2012年4月、石原慎太郎東京都知事(当時)は訪米中に突然、都による尖閣諸島購入を表明。帰国後、成田空港で会見をおこなった(写真・時事通信)

 

 11月18日、北朝鮮から、ICBM(大陸間弾道ミサイル)級のミサイル1発が発射され、約69分間飛行。北海道西部の、日本のEEZ(排他的経済水域)の内側に落下した。

 

 日本を取り巻く安全保障環境は悪化し、防衛力強化は「待ったなし」の状況にある。防衛費増額に向けた具体的な議論も進んでいる。

 

 11月13日には、「ヒゲの隊長」こと、自民党の佐藤正久元外務副大臣が『日曜報道 THE PRIME』(フジテレビ系)に出演。防衛費増額の財源に、任意で自治体に寄付をする「ふるさと納税」の仕組みを活用する「防衛納税」案を披露した。

 

 

 そして11月16日には、自民党の細野豪志衆院議員が自身のTwitterで《「国防宝くじ」が出たら、買うな》とつぶやいた。

 

 SNSでは、賛否両論が渦巻いた。

 

《国防宝くじね それ!いいかもね。今の日本の状況で一律増税では庶民の懐が持たずに…国が内部崩壊してしまいます。宝くじなら買いたいひとが買えばいいんだし》

 

《自民党「ヒゲの隊長」こと佐藤正久先生の「防衛納税」、細野豪志先生の「国防宝くじ」どちらも大賛成です》

 

《細野豪志議員の「国防宝くじ」も、佐藤正久議員のふるさと納税を転化させる「防衛納税」も、先に防衛費2%に倍増ありきの、場当たり財源金策で、とても国家百年の計とは言えたものではない》

 

 11月6日のNNNと読売新聞の世論調査では、今後、日本が防衛力を強化することには「賛成」が68%と、過半数を超えている。国防に危機感を持つ人から任意で集めれば、一定の国防費は集まる可能性がある。

 

 ただここで気になるのが、2012年、当時の石原慎太郎東京都知事が、尖閣諸島購入のために集めた15億円近い寄付金の行方だ。

 

 尖閣諸島の領有権を主張する中国の挑発が続くなか、対策に及び腰だった民主党政権(当時)の対応にしびれを切らした石原氏は、2012年の4月、「東京が尖閣を守る」と表明。尖閣諸島の購入資金として4月末から寄付金を集めると、9カ月間で10万件、総額14億8500万円もの寄付が集まった。

 

 だが、慌てた国が地権者と20億5000万円で売買契約をまとめ、尖閣諸島は2012年9月に国有化されたため、集まった寄付金は宙に浮いた状態になってしまったのだ。

 

 15億円近い寄付金はいまどうなっているのか。東京都総務局に聞いてみた。

 

「2012年の9月に実施した現地調査や、啓発のための意見広告掲出・ポスター作成などに約8千万円を充当し、残りは条例で、2013年の3月に基金として14億1300万円が積み立てされている状態です。

 

 もともと尖閣諸島の購入・活用として寄付を受けさせてもらったのですが、実際、その間に国が購入してしまったので、購入という目的がなくなってしまいました。

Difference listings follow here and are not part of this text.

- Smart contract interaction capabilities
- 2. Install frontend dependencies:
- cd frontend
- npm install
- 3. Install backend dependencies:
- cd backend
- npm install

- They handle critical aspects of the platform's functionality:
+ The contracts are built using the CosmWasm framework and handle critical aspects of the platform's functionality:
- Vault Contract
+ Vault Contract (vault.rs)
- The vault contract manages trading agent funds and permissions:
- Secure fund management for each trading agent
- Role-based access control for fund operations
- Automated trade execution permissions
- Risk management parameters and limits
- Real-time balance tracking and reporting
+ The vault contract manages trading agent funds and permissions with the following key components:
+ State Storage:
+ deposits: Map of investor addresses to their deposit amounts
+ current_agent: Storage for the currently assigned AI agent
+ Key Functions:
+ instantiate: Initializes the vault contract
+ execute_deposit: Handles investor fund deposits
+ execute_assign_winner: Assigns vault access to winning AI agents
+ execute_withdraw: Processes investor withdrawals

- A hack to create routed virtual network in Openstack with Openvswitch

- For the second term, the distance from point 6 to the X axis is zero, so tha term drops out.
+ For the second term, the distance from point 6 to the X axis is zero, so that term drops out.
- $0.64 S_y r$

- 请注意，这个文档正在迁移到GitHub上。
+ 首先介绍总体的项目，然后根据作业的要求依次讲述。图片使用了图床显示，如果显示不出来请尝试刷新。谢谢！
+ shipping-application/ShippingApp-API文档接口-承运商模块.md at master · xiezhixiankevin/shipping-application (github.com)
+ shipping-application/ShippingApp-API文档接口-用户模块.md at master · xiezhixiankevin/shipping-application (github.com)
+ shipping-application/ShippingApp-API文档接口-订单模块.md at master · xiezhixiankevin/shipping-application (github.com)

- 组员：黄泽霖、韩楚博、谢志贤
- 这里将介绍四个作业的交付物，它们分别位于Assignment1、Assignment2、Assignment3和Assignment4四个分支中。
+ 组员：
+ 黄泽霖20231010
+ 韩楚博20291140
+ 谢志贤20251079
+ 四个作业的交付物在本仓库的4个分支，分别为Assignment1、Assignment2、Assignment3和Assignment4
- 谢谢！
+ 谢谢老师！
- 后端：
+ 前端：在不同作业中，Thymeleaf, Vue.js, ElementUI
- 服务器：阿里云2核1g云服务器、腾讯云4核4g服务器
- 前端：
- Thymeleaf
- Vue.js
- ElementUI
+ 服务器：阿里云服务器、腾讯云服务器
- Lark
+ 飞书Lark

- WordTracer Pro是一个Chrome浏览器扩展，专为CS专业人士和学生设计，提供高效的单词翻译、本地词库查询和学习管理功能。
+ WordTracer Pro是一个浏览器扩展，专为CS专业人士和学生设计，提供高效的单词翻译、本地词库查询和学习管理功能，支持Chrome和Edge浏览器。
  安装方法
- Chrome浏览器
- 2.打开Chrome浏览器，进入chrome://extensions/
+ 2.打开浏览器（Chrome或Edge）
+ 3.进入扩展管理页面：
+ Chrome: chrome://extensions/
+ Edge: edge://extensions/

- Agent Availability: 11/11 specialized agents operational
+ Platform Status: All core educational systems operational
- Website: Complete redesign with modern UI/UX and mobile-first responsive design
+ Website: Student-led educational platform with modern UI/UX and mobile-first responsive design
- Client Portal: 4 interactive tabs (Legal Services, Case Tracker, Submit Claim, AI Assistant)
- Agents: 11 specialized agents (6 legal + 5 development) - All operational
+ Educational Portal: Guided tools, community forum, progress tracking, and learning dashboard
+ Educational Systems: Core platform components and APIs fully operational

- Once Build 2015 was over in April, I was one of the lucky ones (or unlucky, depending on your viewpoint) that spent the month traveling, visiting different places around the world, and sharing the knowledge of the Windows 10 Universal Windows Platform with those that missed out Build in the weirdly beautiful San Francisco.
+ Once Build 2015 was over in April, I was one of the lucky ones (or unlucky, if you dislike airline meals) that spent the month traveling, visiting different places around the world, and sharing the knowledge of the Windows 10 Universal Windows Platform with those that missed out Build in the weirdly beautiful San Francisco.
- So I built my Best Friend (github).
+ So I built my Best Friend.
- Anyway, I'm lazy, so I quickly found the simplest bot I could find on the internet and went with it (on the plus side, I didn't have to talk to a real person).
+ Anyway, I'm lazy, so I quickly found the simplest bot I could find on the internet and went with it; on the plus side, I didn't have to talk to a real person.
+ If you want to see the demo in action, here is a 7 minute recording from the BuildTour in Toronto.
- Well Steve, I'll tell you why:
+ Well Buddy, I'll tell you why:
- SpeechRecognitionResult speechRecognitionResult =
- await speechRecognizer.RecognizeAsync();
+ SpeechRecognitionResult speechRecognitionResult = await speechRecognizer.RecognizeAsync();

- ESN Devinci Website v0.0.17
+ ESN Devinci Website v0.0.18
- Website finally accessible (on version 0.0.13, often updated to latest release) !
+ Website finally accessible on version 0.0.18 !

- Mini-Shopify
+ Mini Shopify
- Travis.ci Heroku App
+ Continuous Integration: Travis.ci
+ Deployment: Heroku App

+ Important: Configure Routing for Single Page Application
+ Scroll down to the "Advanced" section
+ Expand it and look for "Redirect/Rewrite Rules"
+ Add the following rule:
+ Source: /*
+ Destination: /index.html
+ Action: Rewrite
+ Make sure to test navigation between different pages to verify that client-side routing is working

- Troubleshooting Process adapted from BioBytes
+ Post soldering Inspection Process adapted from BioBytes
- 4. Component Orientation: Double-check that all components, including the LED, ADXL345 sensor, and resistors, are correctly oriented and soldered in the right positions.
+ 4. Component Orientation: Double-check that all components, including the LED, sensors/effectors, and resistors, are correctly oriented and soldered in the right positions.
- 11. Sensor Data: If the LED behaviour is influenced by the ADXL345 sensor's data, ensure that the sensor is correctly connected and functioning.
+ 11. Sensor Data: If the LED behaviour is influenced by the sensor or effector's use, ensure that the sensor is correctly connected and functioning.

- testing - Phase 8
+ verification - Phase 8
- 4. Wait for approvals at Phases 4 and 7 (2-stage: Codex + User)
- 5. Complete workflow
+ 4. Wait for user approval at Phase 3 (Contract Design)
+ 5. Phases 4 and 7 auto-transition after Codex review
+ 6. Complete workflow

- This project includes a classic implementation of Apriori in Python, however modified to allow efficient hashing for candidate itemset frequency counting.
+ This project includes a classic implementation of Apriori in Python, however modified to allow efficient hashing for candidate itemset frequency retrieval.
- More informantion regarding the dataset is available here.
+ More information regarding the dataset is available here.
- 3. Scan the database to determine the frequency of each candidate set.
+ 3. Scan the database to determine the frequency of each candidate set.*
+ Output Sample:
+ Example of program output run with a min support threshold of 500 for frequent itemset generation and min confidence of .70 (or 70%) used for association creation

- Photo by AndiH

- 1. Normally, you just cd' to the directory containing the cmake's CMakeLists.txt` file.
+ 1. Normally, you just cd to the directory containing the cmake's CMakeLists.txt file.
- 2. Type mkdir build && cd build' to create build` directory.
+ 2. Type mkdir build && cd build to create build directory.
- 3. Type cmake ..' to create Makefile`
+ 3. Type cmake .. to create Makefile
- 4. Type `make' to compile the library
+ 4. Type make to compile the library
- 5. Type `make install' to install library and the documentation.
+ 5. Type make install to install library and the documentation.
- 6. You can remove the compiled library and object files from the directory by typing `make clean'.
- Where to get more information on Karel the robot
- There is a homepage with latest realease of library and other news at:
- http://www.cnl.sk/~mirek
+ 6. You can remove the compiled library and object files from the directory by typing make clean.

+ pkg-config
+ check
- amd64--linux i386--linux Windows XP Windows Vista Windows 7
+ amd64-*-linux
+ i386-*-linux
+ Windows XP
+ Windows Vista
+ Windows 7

寄付をいただいた都民・国民のご意思もありますので、今後、国が尖閣諸島の所有者としてなにか活用をはかるときに充当するために基金化したものです」

 

――基金として使われたことはあるのですか?

 

「所有者の国がなにかしていただかないと、活用をはかる事態がない状況ですので、国のほうに尖閣諸島の活用をはかってほしいということで、毎年2回、6月と11月に要望はしているんです。ただ、まだ基金が活用されたことはありません。今後なにか活用されるときは連携していきたいと、情報交換をしながらお願いをしているのが現状です。内閣官房さんですとか、島の植生の関係で環境省さんですとかが、おもな要望先です」

 

――いま、国の防衛力強化の財源が議論されていますが、国の防衛費に組み込まれる可能性はないのでしょうか?

 

「寄付金を集めた目的が違ってしまうので、その可能性はないと思います。あくまで、国が尖閣諸島まわりでなにかやってもらうときに、活用してもらうということです。国が所有者として尖閣諸島の保全とかに活用するなど、そういうタイミングで活用されることになると思います」

 

 尖閣のための寄付金が国防に回されたら、本意ではない賛同者もいるだろう。「防衛納税」「国防宝くじ」で資金を集めるとしても、何に使うかの具体的な目的を、資金提供者にはっきり示す必要がありそうだ。